While WhatsApp puts the smartphone first and the desktop second as a paired “receiver,” Skype doesn’t take that route. Instead, you get full-fledged Skype apps across all platforms that synchronize your conversations via Microsoft’s cloud. Consider Skype as Microsoft’s answer to Apple’s iMessages service — only Skype isn’t locked to just Microsoft’s operating system.

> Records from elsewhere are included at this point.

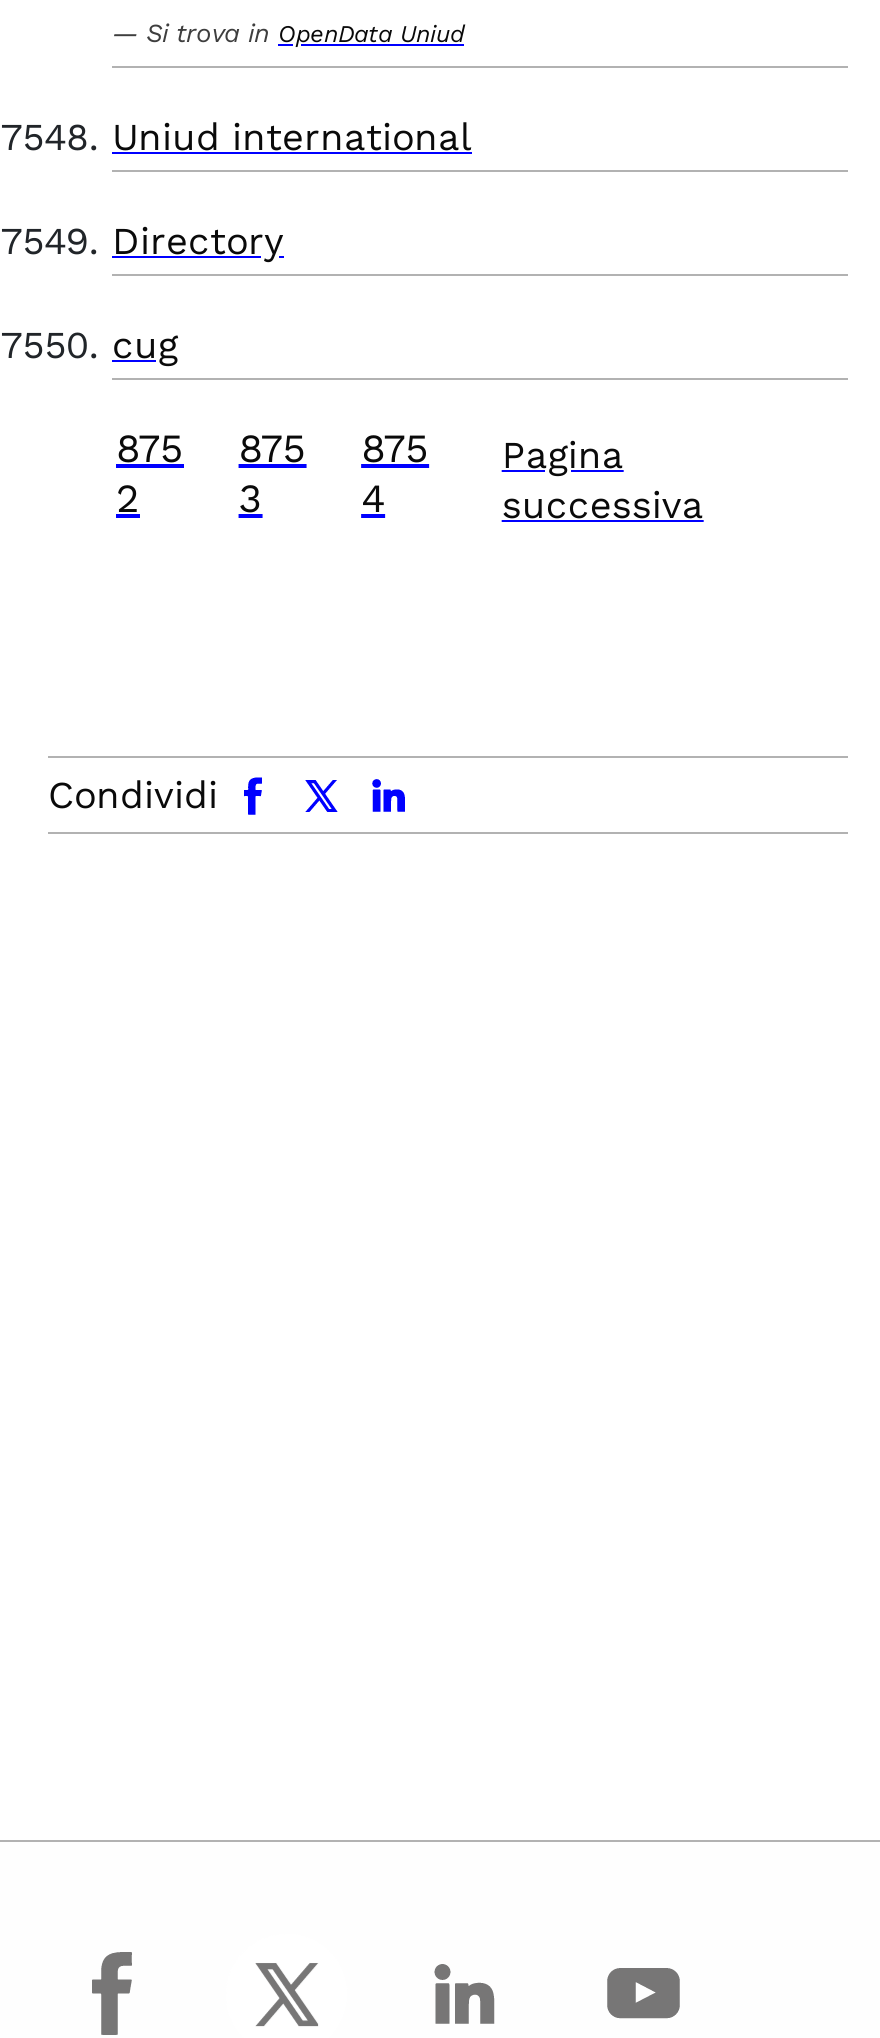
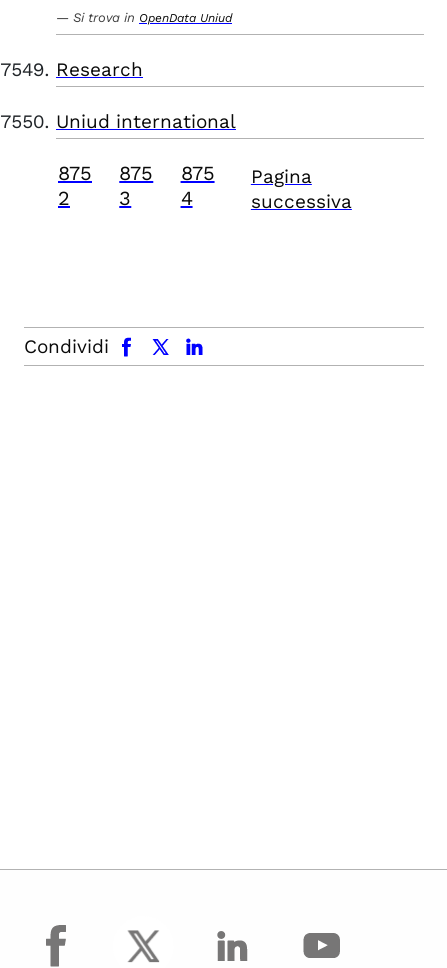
+ Research

moved down: Uniud international

- Directory
- cug
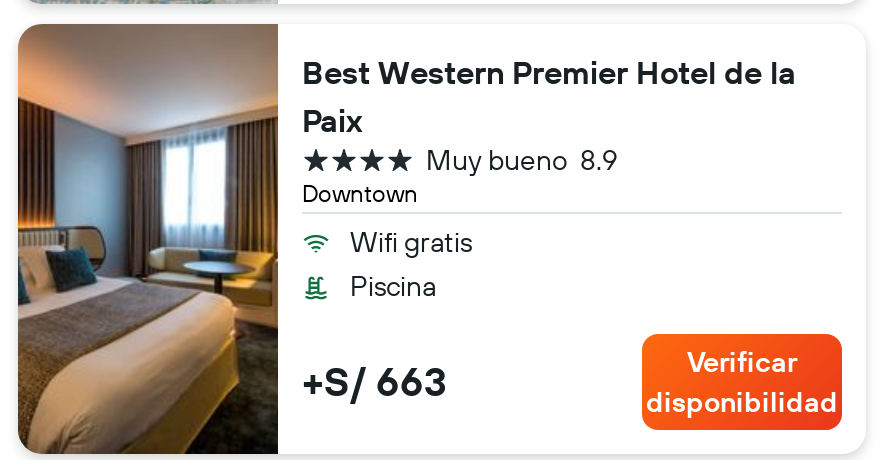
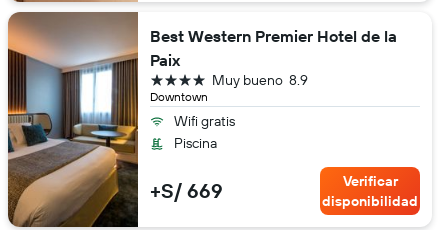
- +S/ 663
+ +S/ 669
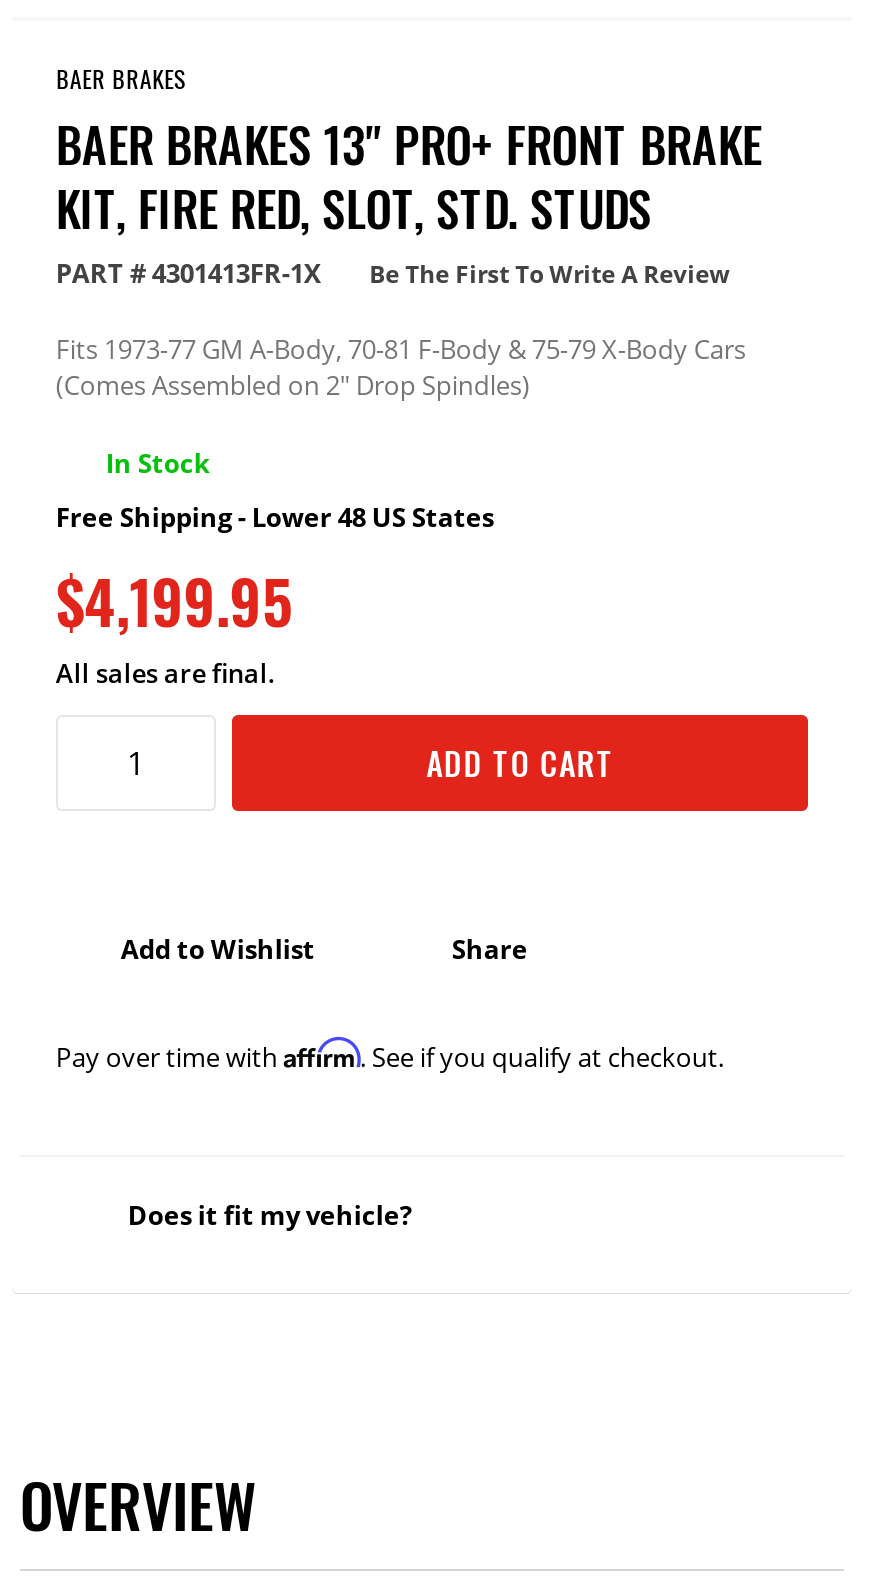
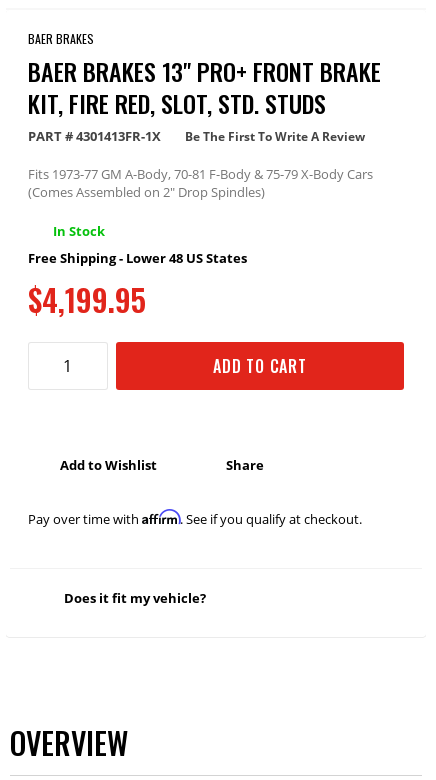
- All sales are final.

Similar to WhatsApp, you can text individuals or participate in group conversations. Skype doesn’t require a phone number butinstead links to your Microsoft Account. That said, your messages are sent through cellular and Wi-Fi internet connections instead of relying on a wireless carrier’s SMS service. And like WhatsApp, you can throw pictures, videos, your location, and other files and media into your conversations.
In addition to messaging, Skype provides voice and video calling too. You can do this in two ways: call someone for free who also has Skype installed, or call/text a specific land or mobile phone number using Skype Credit starting at $2.99 per month. If no one answers on the other end, you can leave an audio or video message.
Of the two mainstream clients, Skype may be a better choice if you don’t mind Microsoft’s attachment. The Windows 10 app has made significant progress since its launch while the “classic” desktop versions are somewhat “old school” compared to the mobile apps. But if you’re looking for a chat tool that covers multiple platforms in desktop and app variants — even the Xbox One — Skype is definitely your best bet.